Considered collectively, their conceptual relationships come into
focus. They are made of humble materials - cardboard, wood, Styrofoam,
plaster, and glue - and they appear variously musical, architectural,
utilitarian and toy-like.
As
an art student at the University of Pennsylvania in the late 1970s,
Hosie studied primarily with sculptor Robert Engman, yet also
gravitated to the architecture department, where he was exposed to the
ideas of Louis Kahn, Frank Gehry, Robert Venturi and Ian McHarg. This
charged atmosphere gave Hosie license to think of his sculpture in
vastly different terms, so that what gradually took on importance was
not the isolated object but rather the process of form-finding to
insinuate a 'life in time' in the work. Making models for architects
needing solutions for difficult details gave him the scale and medium.

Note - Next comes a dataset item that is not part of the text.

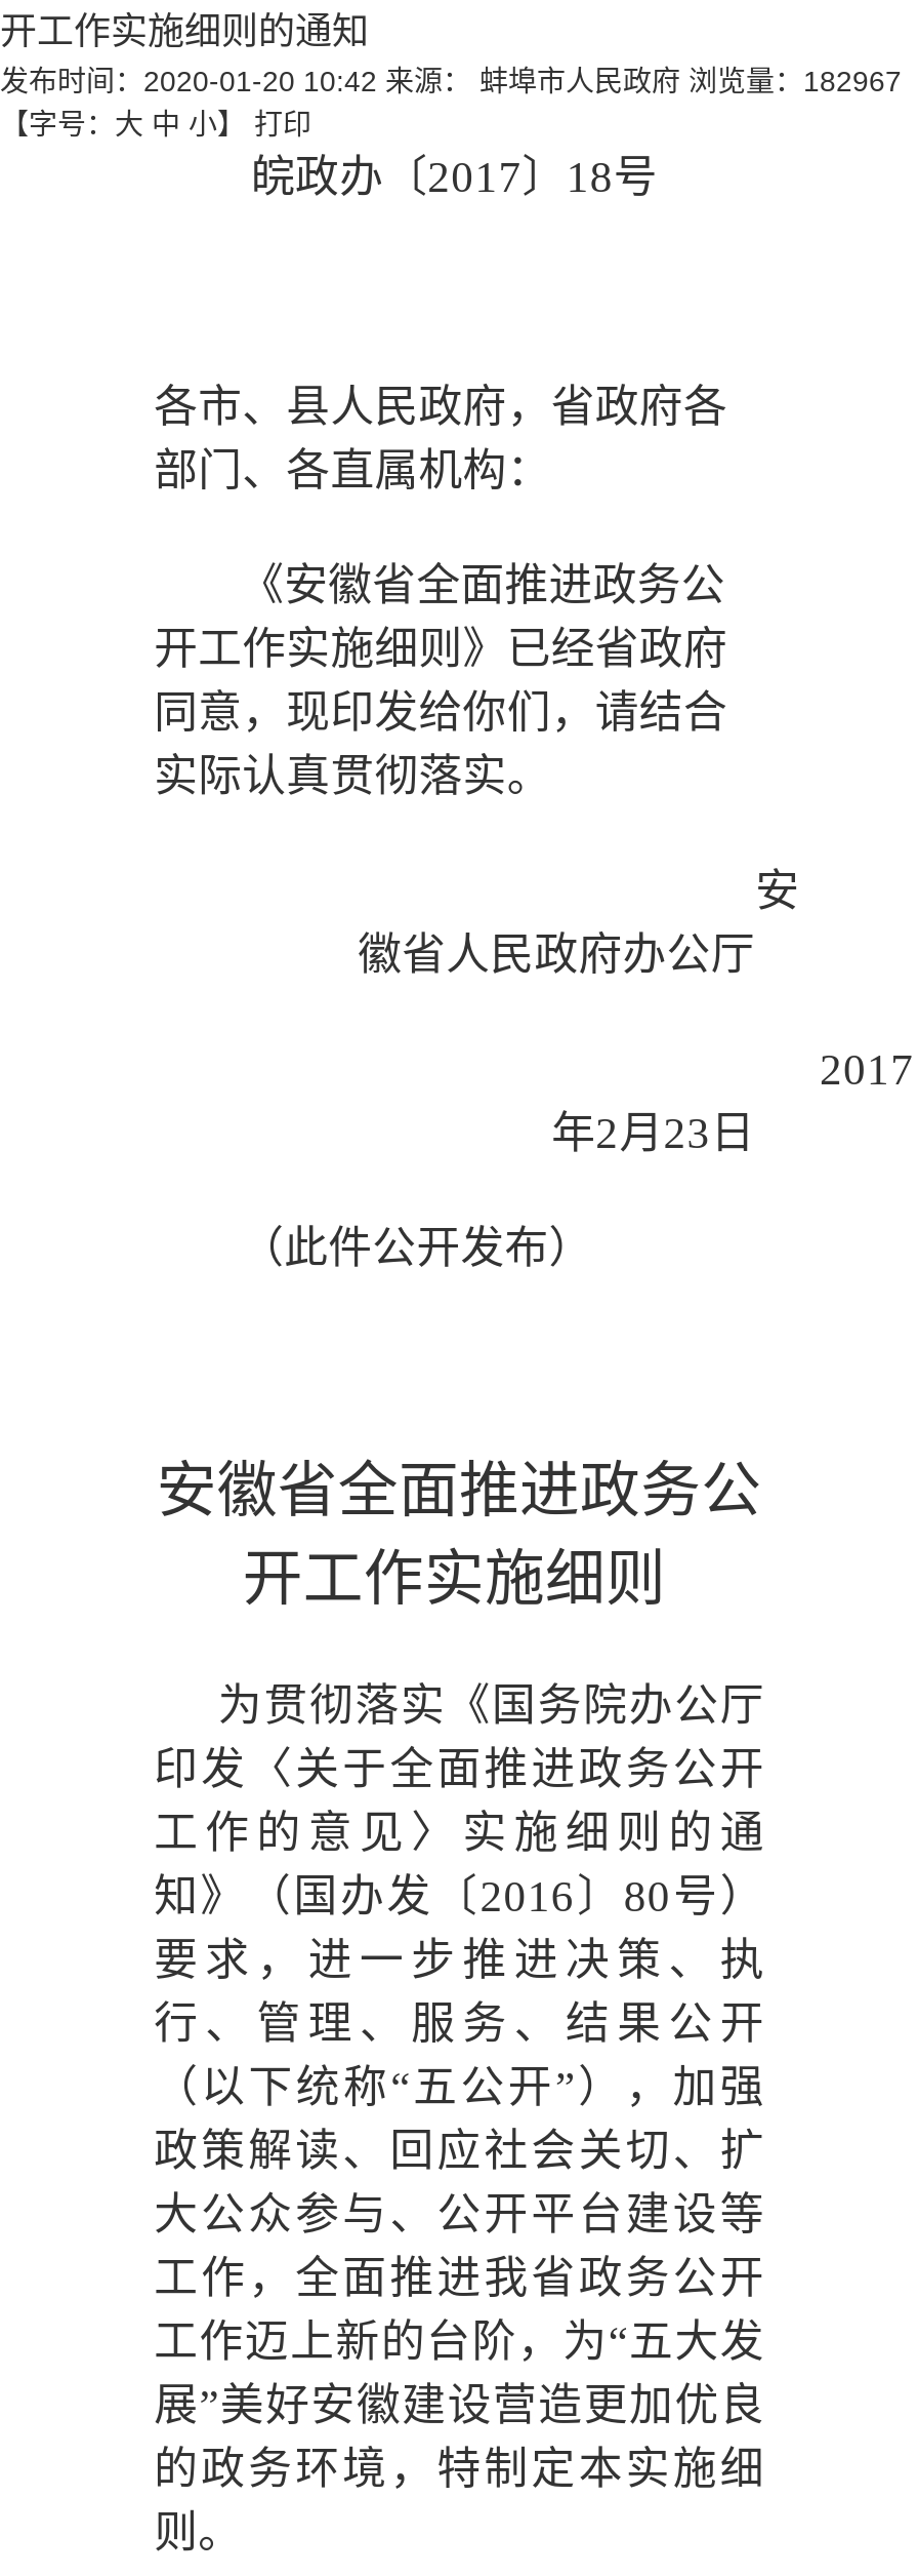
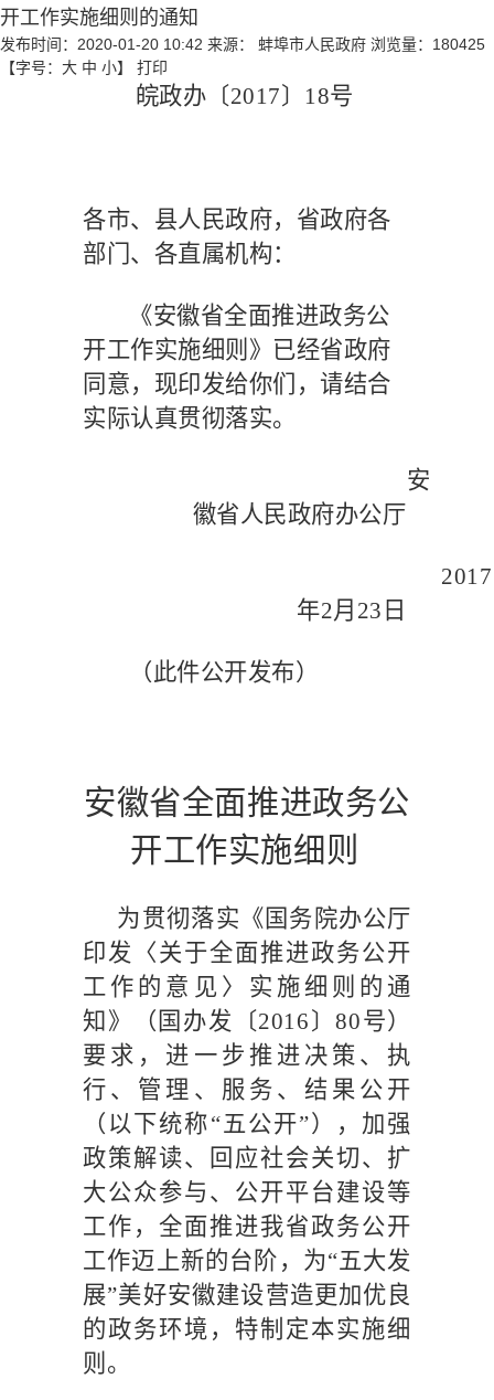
[0,64,902,97] 发布时间：2020-01-20 10:42 来源： 蚌埠市人民政府 浏览量：182967 -> [0,35,485,53] 发布时间：2020-01-20 10:42 来源： 蚌埠市人民政府 浏览量：180425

Hosie began to use found materials from construction dumpsters in New
York City to work through his ideas. What was important was to make
sculpture that didn't stagnate as 'finished' work, but rather embodied
the notion of time and mutability. They were built, half-built,
unbuilt, and rebuilt -- transforming into other related structures in
the process. While working on his sculptural constructions, Hosie also
began major restorations to his Victorian home in Shelburne Falls,
Massachusetts, an activity that soon extended outside in the form of
landscaped gardens that interface the natural with the man-made. The
family of small structures now reside in and entirely fill the parlour
floors, enlivening his home with their playful and ever-changing
presence.
A related series of two-dimensional works made between 1981 and 1983 anticipate the three-dimensional constructions. These wall pieces came about through the artist's interest in 'Notan', a Japanese term meaning light/dark or the principle of interaction between positive and negative space, like the sign for I Chi or yin/yang. Organized as a semiographic storyboard, reminiscent of those used in animation, they sequentially disclose imagery moving back and forth in time. William Hosie lives and works in New York City and in Shelburne Falls, Massachusetts with his wife, the artist Christin Couture. He received his B.F.A. and M.F.A. in sculpture (1976, 1978 respectively) from the University of Pennsylvania. He has been making sculpture for over thirty years and his work is in numerous private collections. Hosie has been a collector of Early American antiques for many years.